Data processing: speech signal processing – linguistics – language – Speech signal processing – Recognition
Reexamination Certificate
1999-08-06
2003-07-15
Abebe, Daniel (Department: 2641)
Data processing: speech signal processing, linguistics, language
Speech signal processing
Recognition
C704S270000, C704S233000
Reexamination Certificate
active
06594629
ABSTRACT:
CROSS REFERENCE TO RELATED APPLICATIONS
The present application is related to the U.S. patent application entitled: “Methods And Apparatus for Audio-Visual Speaker Recognition and Utterance Verification,” filed concurrently herewith and incorporated by reference herein.
FIELD OF THE INVENTION
The present invention relates generally to speech detection and recognition and, more particularly, to methods and apparatus for using video and audio information to provide improved speech detection and recognition in connection with arbitrary content video.
BACKGROUND OF THE INVENTION
Although significant progress has been made in machine transcription of large vocabulary continuous speech recognition (LVCSR) over the last few years, the technology to date is most effective only under controlled conditions such as low noise, speaker dependent recognition and read speech (as opposed to conversational speech).
In an attempt to improve speech recognition, it has been proposed to augment the recognition of speech utterances with visual cues. This approach has attracted the attention of researchers over the last couple of years, however, most efforts in this domain can be considered to be only preliminary in the sense that, unlike LVCSR efforts, tasks have been limited to small vocabulary (e.g., commands, digits) and often to speaker dependent training or isolated word speech where word boundaries are artificially well defined.
The potential for joint audio-visual-based speech recognition is well established on the basis of psycho-physical experiments, e.g., see D. Stork and M. Henecke, “Speechreading by humans and machines,” NATO ASI Series, Series F, Computer and System Sciences, vol. 150, Springer Verlag, 1996; and Q. Summerfeld, “Use of visual information for phonetic perception,” Phonetica (
36
), pp. 314-331 1979. Efforts have begun recently on experiments with small vocabulary letter or digit recognition tasks, e.g., see G. Potamianos and H. P.
Graf, “Discriminative training of HMM stream exponents for audio-visual speech recognition,” ICASSP, 1998; C. Bregler and Y. Konig, “Eigenlips for robust speech recognition,” ICSLP, vol II, pp. 669-672, 1994;and R. Stiefelhagen, U. Meier and J. Yang, “Real-time lip-tracking for lipreading,” preprint.
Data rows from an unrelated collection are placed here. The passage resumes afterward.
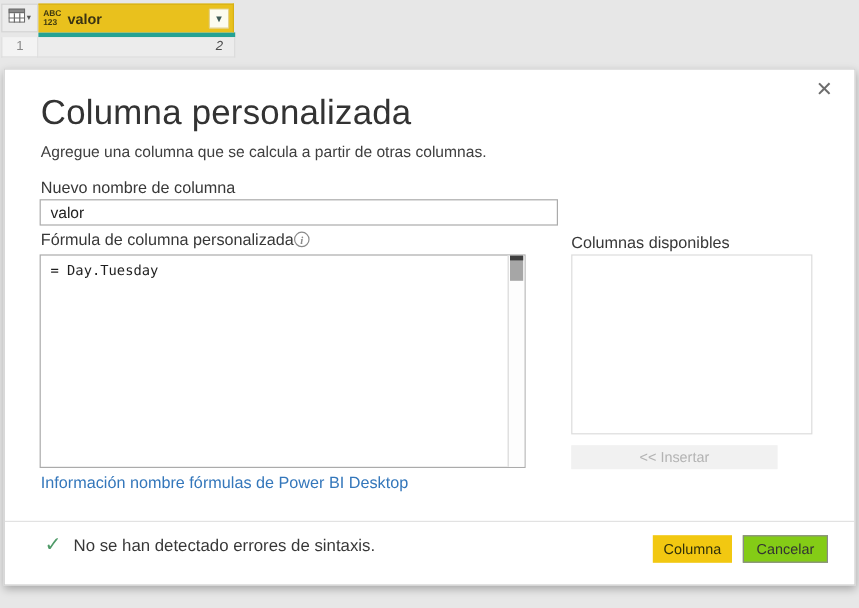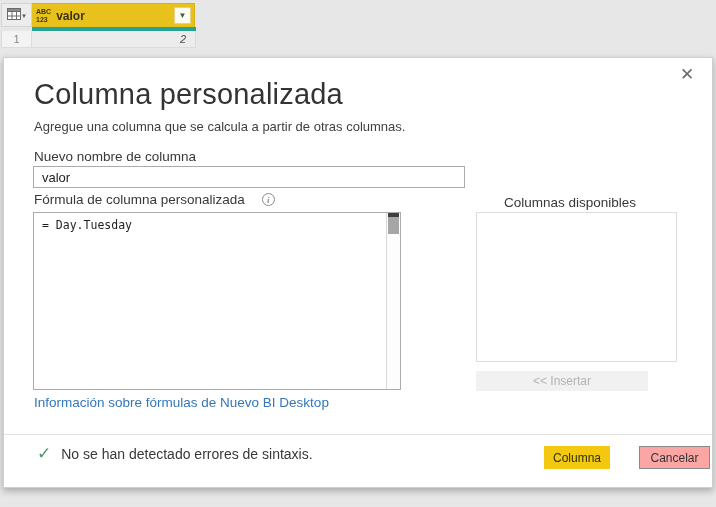--- a/index.html
+++ b/index.html
@@ -80,7 +80,7 @@
     position: absolute; font-size: 13.5px; color: #383838;
   }
   .lbl-name { left: 30px; top: 91px; }
-  .lbl-formula { left: 30px; top: 134px; display: flex; align-items: center; gap: 17px; }
+  .lbl-formula { left: 30px; top: 134px; display: flex; align-items: center; gap: 0; }
   .info-icon {
     display: inline-block; width: 13px; height: 13px;
     border: 1px solid #8a8a8a; border-radius: 50%;

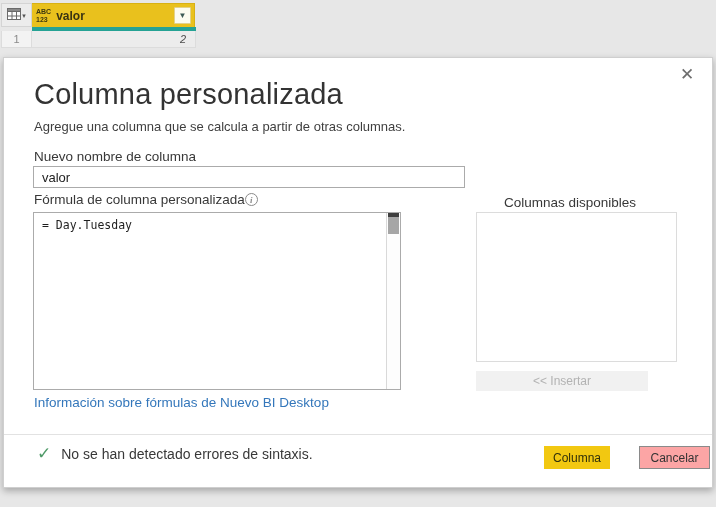--- a/index.html
+++ b/index.html
@@ -87,7 +87,7 @@
     font-size: 9px; color: #8a8a8a; text-align: center; line-height: 12px;
     font-family: "Liberation Serif", serif; font-style: italic; font-weight: bold;
   }
-  .lbl-columns { left: 472px; top: 137px; margin-left: 28px; }
+  .lbl-columns { left: 472px; top: 137px; }
   .name-input {
     position: absolute; left: 29px; top: 108px;
     width: 432px; height: 22px;

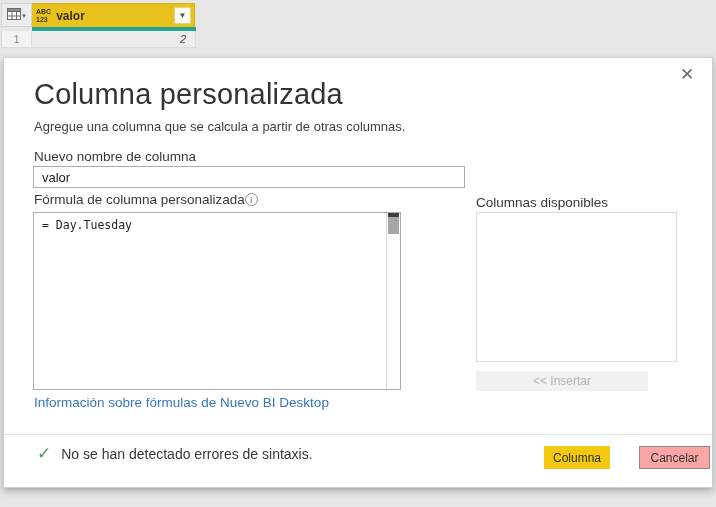--- a/index.html
+++ b/index.html
@@ -97,7 +97,7 @@
   }
   .formula-box {
     position: absolute; left: 29px; top: 154px;
-    width: 368px; height: 178px;
+    width: 405px; height: 178px;
     border: 1px solid #ababab; background: #fff;
   }
   .formula-text {

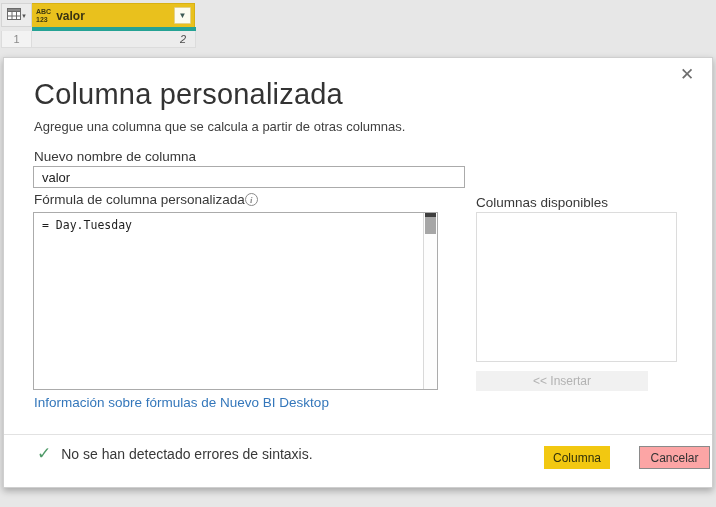--- a/index.html
+++ b/index.html
@@ -212,7 +212,7 @@
   <div class="columns-box"></div>
   <button class="insert-btn" disabled="">&lt;&lt; Insertar</button>
 
-  <a class="formula-link">Información sobre fórmulas de Nuevo BI Desktop</a>
+  <a class="formula-link">Información nombre fórmulas de Power BI Desktop</a>
 
   <div class="footer-divider"></div>
 

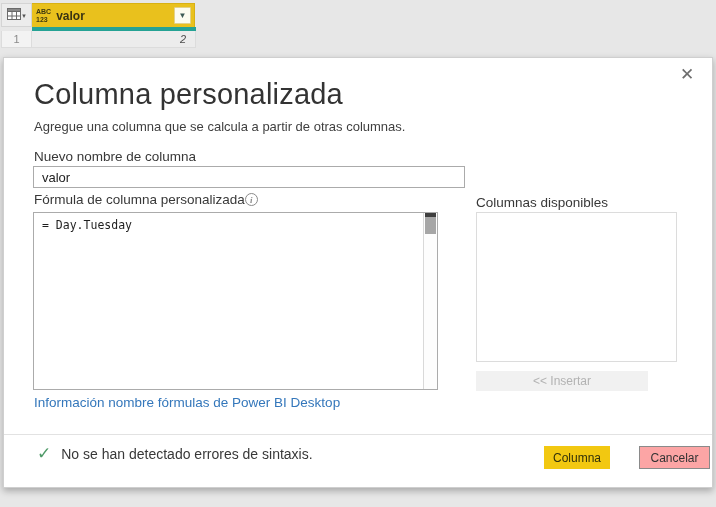--- a/index.html
+++ b/index.html
@@ -146,10 +146,9 @@
   .cancel-btn {
     position: absolute; left: 615px; top: 388px;
     width: 71px; height: 23px;
-    background: #fca5a5; border: 1px solid #8a8a8a;
+    background: #84cc16; border: 1px solid #8a8a8a;
     font-size: 12px; color: #333; cursor: pointer;
     font-family: "Liberation Sans", sans-serif;
-    margin-left: 20px;
   }
 </style>
 </head>

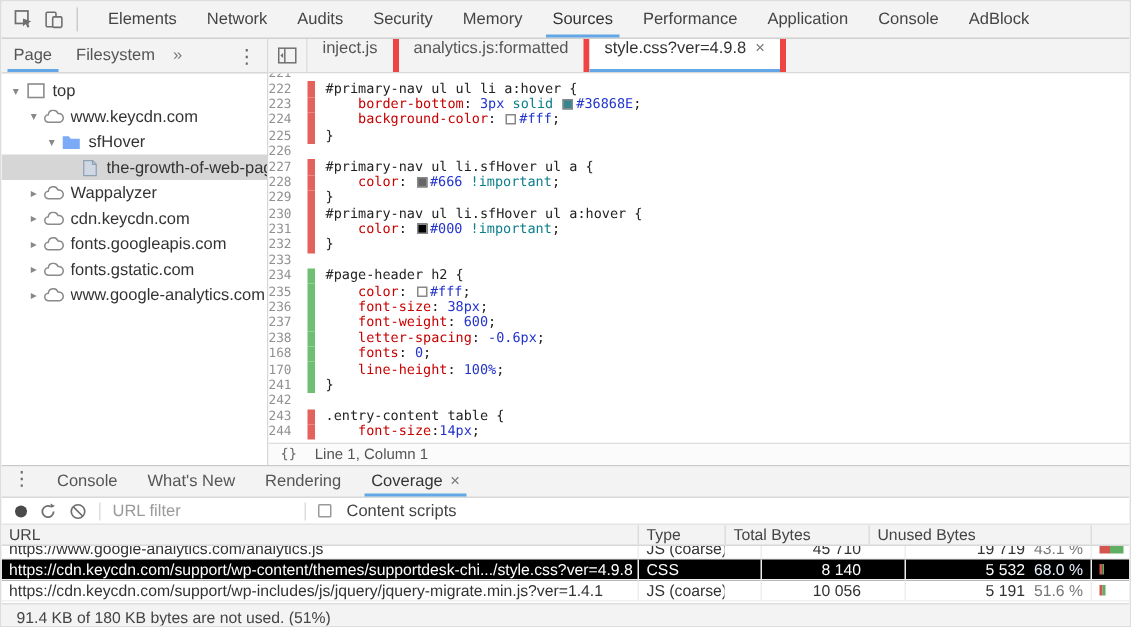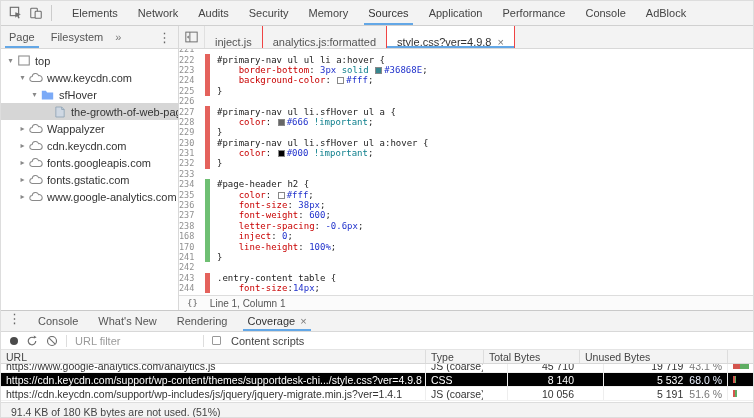--- a/index.html
+++ b/index.html
@@ -124,8 +124,8 @@
         <div class="main-tab">Security</div>
         <div class="main-tab">Memory</div>
         <div class="main-tab active">Sources</div>
+        <div class="main-tab">Performance</div>
         <div class="main-tab">Application</div>
-        <div class="main-tab">Performance</div>
         <div class="main-tab">Console</div>
         <div class="main-tab">AdBlock</div>
       </div>

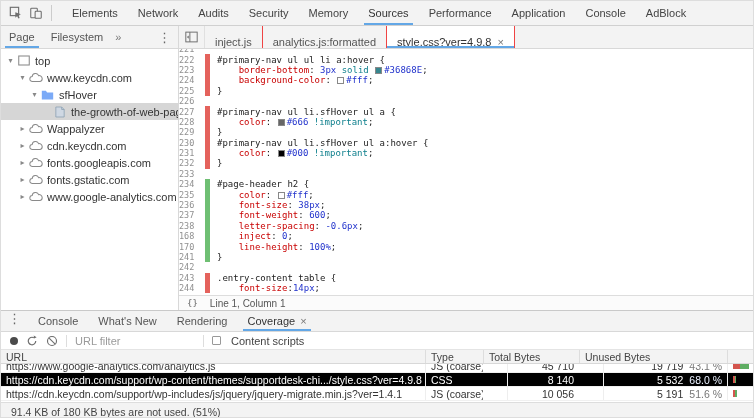--- a/index.html
+++ b/index.html
@@ -36,7 +36,7 @@
   .editor { flex:1; display:flex; flex-direction:column; min-width:0; }
   .editor-tabs { height:23px; background:#f3f3f3; border-bottom:1px solid #d8d8d8; display:flex; align-items:stretch; font-size:11px; color:#555; }
   .pane-btn { width:26px; display:flex; align-items:center; justify-content:center; border-right:1px solid #e0e0e0; }
-  .ed-tab { display:flex; align-items:flex-end; padding:0 10px; position:relative; border-right:1px solid #ef4444; }
+  .ed-tab { display:flex; align-items:flex-start; padding:0 10px; position:relative; border-right:4px solid #ef4444; }
   .ed-tab.active { background:#fff; color:#333; }
   .ed-tab.active::after { content:""; position:absolute; left:0; right:0; bottom:0; height:2px; background:#63a7e6; }
   .ed-close { margin-left:6px; color:#777; font-size:11px; }

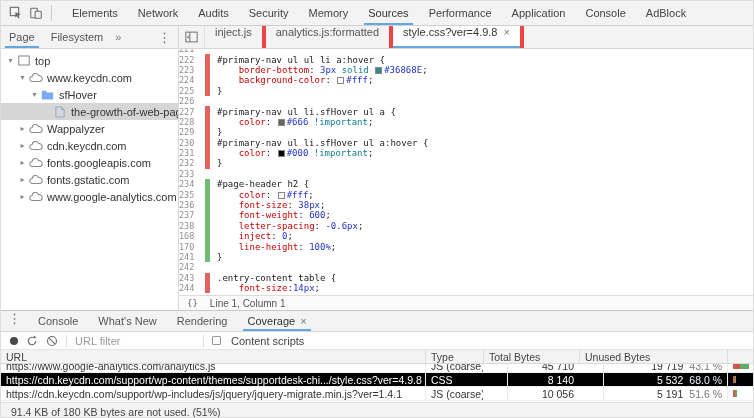--- a/index.html
+++ b/index.html
@@ -271,7 +271,7 @@
             <div class="cl"><span class="ln">236</span><span class="cov cov-used"></span><span class="ct"><span class="tk-pl">    </span><span class="tk-prop">font-size</span><span class="tk-pl">: </span><span class="tk-num">38px</span><span class="tk-pl">;</span></span></div>
             <div class="cl"><span class="ln">237</span><span class="cov cov-used"></span><span class="ct"><span class="tk-pl">    </span><span class="tk-prop">font-weight</span><span class="tk-pl">: </span><span class="tk-num">600</span><span class="tk-pl">;</span></span></div>
             <div class="cl"><span class="ln">238</span><span class="cov cov-used"></span><span class="ct"><span class="tk-pl">    </span><span class="tk-prop">letter-spacing</span><span class="tk-pl">: </span><span class="tk-num">-0.6px</span><span class="tk-pl">;</span></span></div>
-            <div class="cl"><span class="ln">168</span><span class="cov cov-used"></span><span class="ct"><span class="tk-pl">    </span><span class="tk-prop">inject</span><span class="tk-pl">: </span><span class="tk-num">0</span><span class="tk-pl">;</span></span></div>
+            <div class="cl"><span class="ln">168</span><span class="cov cov-used"></span><span class="ct"><span class="tk-pl">    </span><span class="tk-prop">fonts</span><span class="tk-pl">: </span><span class="tk-num">0</span><span class="tk-pl">;</span></span></div>
             <div class="cl"><span class="ln">170</span><span class="cov cov-used"></span><span class="ct"><span class="tk-pl">    </span><span class="tk-prop">line-height</span><span class="tk-pl">: </span><span class="tk-num">100%</span><span class="tk-pl">;</span></span></div>
             <div class="cl"><span class="ln">241</span><span class="cov cov-used"></span><span class="ct"><span class="tk-pl">}</span></span></div>
             <div class="cl"><span class="ln">242</span><span class="cov cov-none"></span><span class="ct"></span></div>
In fact, canonical mouth shapes that accompany speech utterances have been categorized, and are known as visual phonemes or “visemes.” Visemes provide information that complements the phonetic stream from the point of view of confusability. For example, “mi” and “ni” which are confusable acoustically, especially in noisy situations, are easy to distinguish visually: in “mi” lips close at onset, whereas in “ni” they do not. As a further example, the unvoiced fricatives “f” and “s”, which are difficult to recognize acoustically, belong to two different viseme groups. However, use of visemes has, to date, been limited to small vocabulary type recognition and the actual video cues have only been derived from controlled or non-arbitrary content video sources.
Thus, it would be highly desirable to provide methods and apparatus for employing visual information in conjunction with corresponding audio information to perform improved speech recognition, particularly, in the context of arbitrary content video.
Another related problem that has plagued conventional speech recognition systems is an inability of the recognizer to discriminate between extraneous audible activity, e.g., background noise or background speech not intended to be decoded, and speech that is indeed intended to be decoded. Due to this deficiency, a speech recognition system typically attempts to decode any signal picked up by its associated microphone whether it be background noise, background speakers, etc. One solution has been to employ a microphone with a push-to-talk button. In such case, the recognizer will only begin to decode audio picked up by the microphone when the speaker pushes the button. However, this approach has obvious limitations. For example, the environment in which the speech recognition system is deployed may not safely permit the user to physically push a button, e.g., a vehicle mounted speech recognition system. Also, once the speaker pushes the button, any extraneous audible activity can still be picked up by the microphone causing the recognizer to attempt to decode it. Thus, it would be highly advantageous to provide methods and apparatus for employing visual information in conjunction with corresponding audio information to accurately detect speech intended to be decoded so that the detection result would serve to automatically turn on/off decoders and/or a microphone associated with the recognition system.
SUMMARY OF THE INVENTION
The present invention provides various methods and apparatus for using visual information and audio information associated with arbitrary video content to provide improved speech recognition accuracy. Further, the invention provides methods and apparatus for using such visual information and audio information to decide whether or not to decode speech uttered by a speaker.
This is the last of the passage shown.